#### [ACTIVITY]
The records below must be repeated exactly, but without their pictures.

PROVIDED DATA Block Start

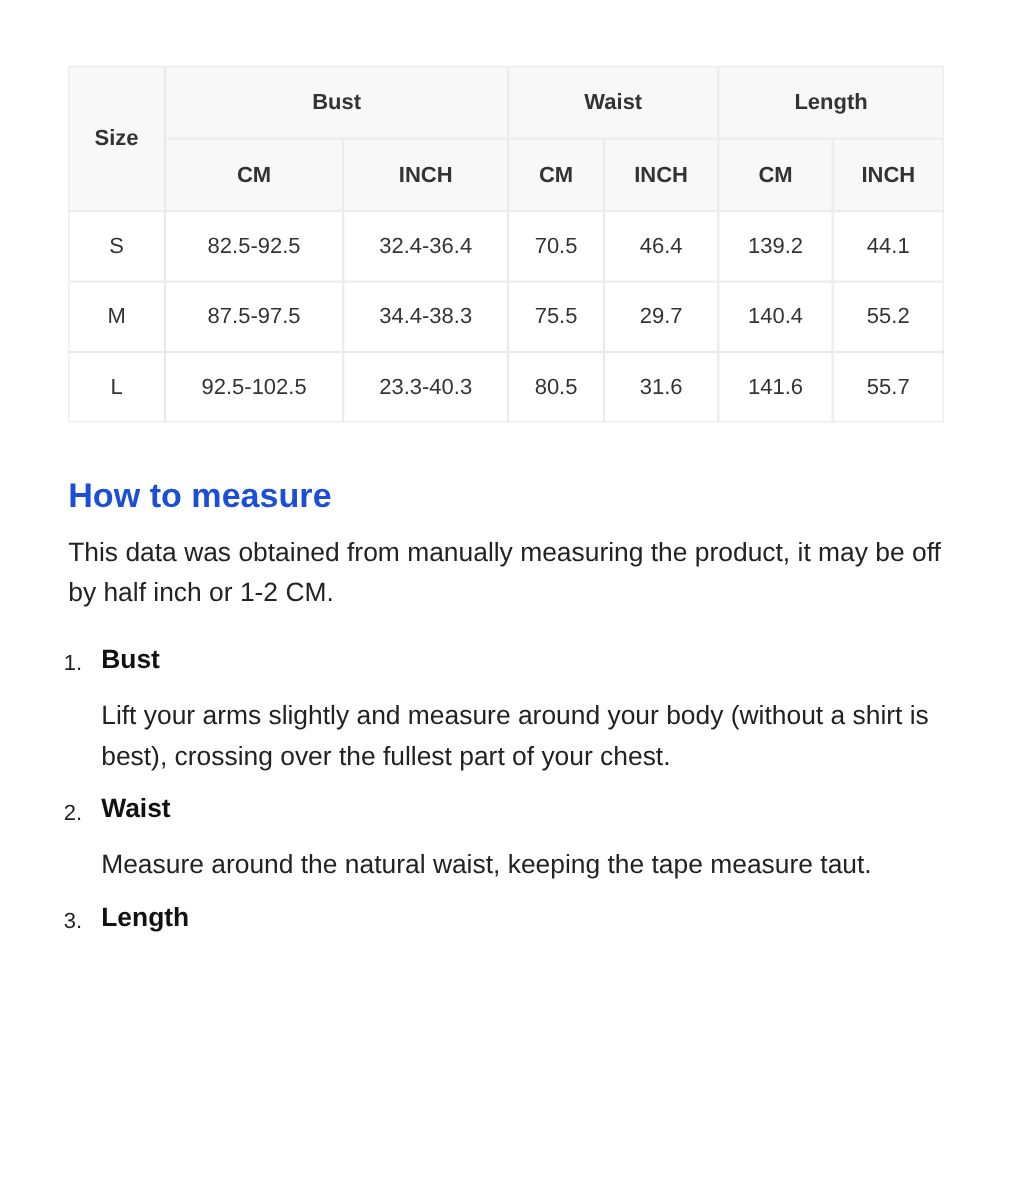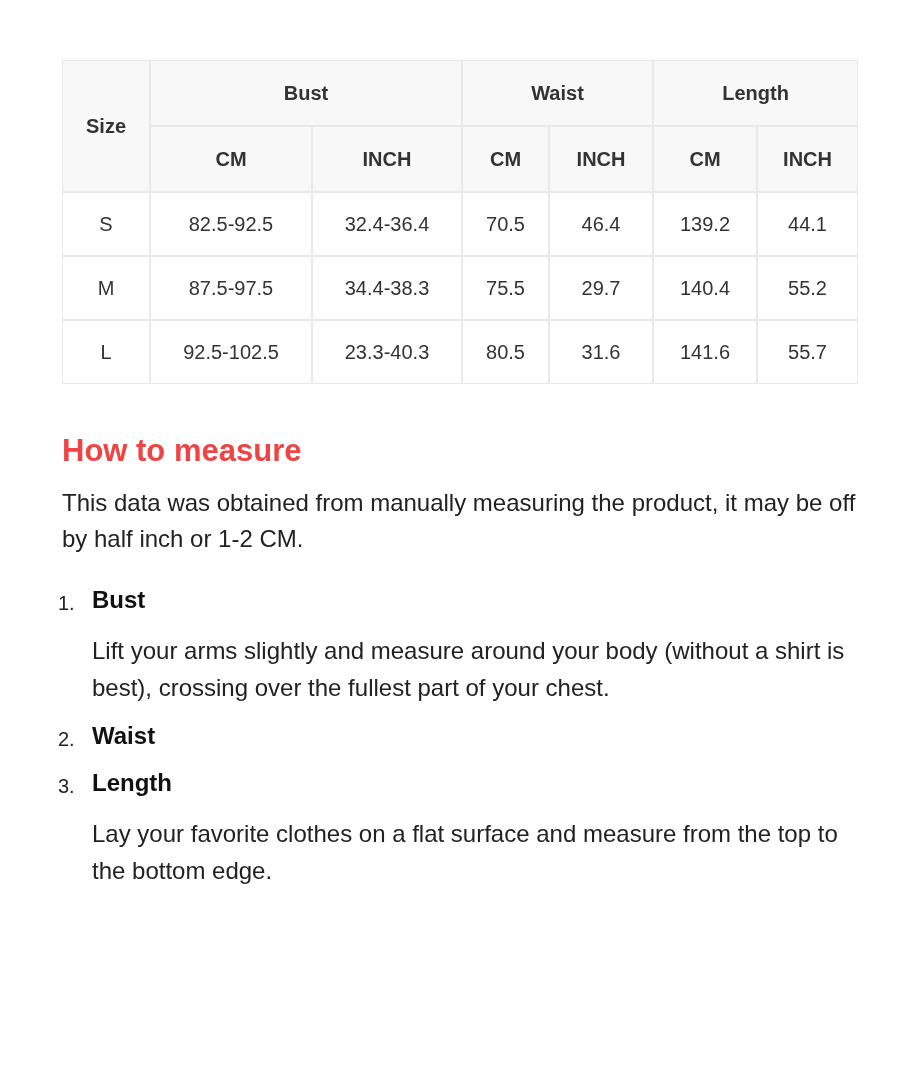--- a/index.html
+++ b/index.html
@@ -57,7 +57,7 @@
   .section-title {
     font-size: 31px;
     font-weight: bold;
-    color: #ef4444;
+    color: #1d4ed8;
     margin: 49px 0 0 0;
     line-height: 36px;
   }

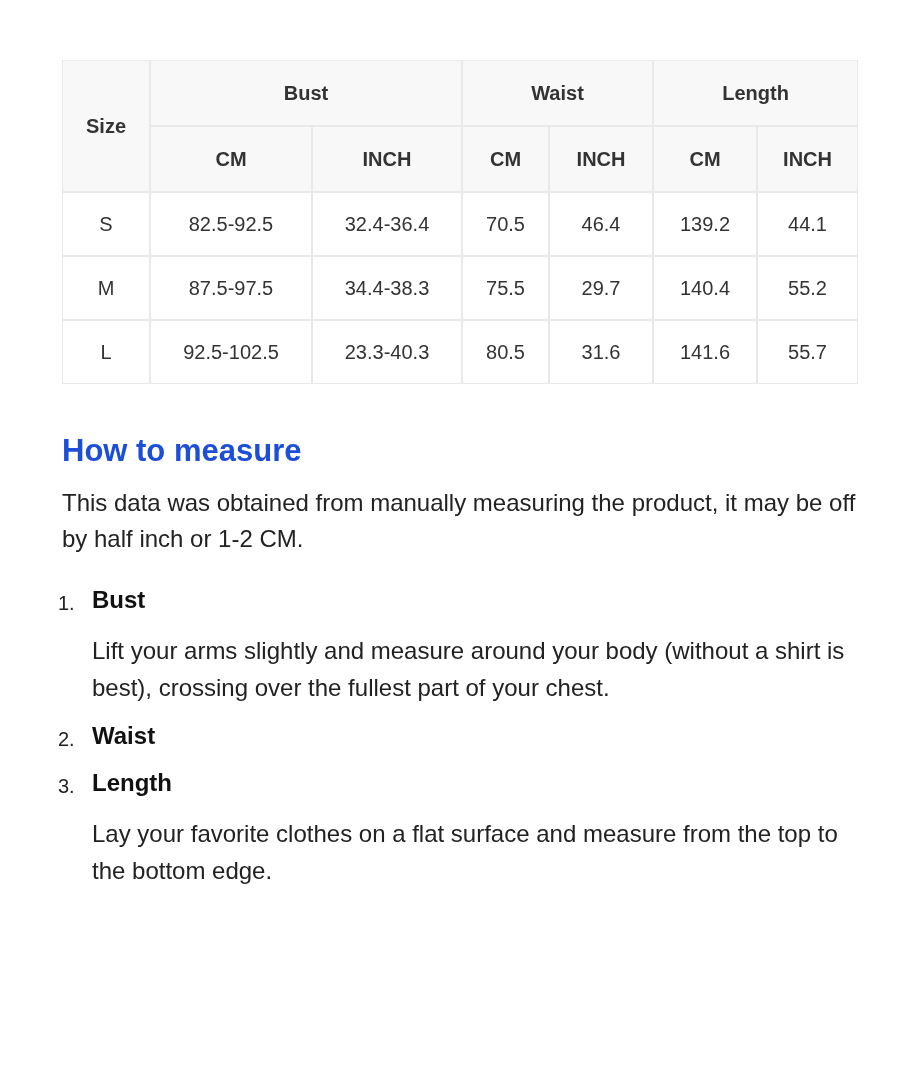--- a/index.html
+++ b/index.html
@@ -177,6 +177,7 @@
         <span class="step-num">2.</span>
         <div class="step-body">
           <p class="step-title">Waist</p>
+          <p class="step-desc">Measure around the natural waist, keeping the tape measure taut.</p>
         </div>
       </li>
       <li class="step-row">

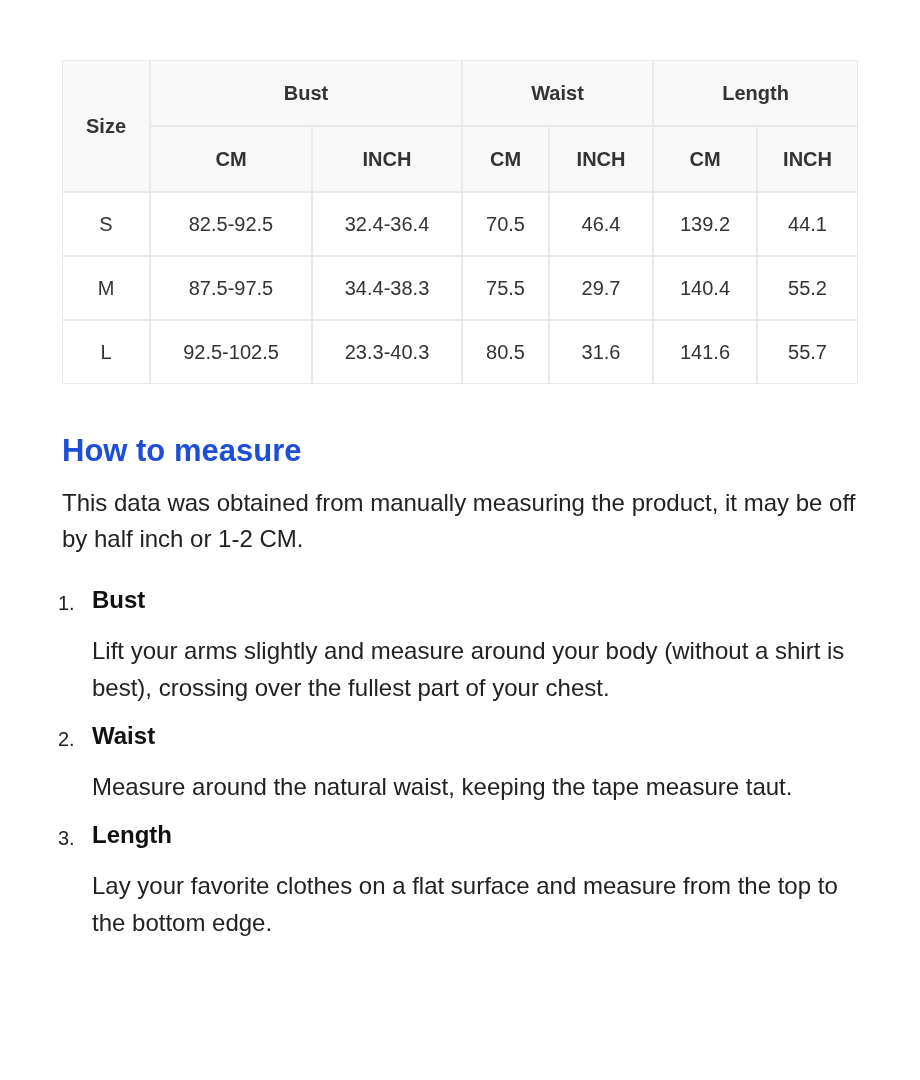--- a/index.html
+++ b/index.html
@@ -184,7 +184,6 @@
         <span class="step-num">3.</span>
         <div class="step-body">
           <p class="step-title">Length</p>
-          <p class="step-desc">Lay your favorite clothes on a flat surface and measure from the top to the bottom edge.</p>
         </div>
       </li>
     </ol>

PROVIDED DATA Block End

#### [OUTPUT FOR THIS TASK]
--- a/index.html
+++ b/index.html
@@ -57,7 +57,7 @@
   .section-title {
     font-size: 31px;
     font-weight: bold;
-    color: #ef4444;
+    color: #1d4ed8;
     margin: 49px 0 0 0;
     line-height: 36px;
   }

--- a/index.html
+++ b/index.html
@@ -177,6 +177,7 @@
         <span class="step-num">2.</span>
         <div class="step-body">
           <p class="step-title">Waist</p>
+          <p class="step-desc">Measure around the natural waist, keeping the tape measure taut.</p>
         </div>
       </li>
       <li class="step-row">

--- a/index.html
+++ b/index.html
@@ -184,7 +184,6 @@
         <span class="step-num">3.</span>
         <div class="step-body">
           <p class="step-title">Length</p>
-          <p class="step-desc">Lay your favorite clothes on a flat surface and measure from the top to the bottom edge.</p>
         </div>
       </li>
     </ol>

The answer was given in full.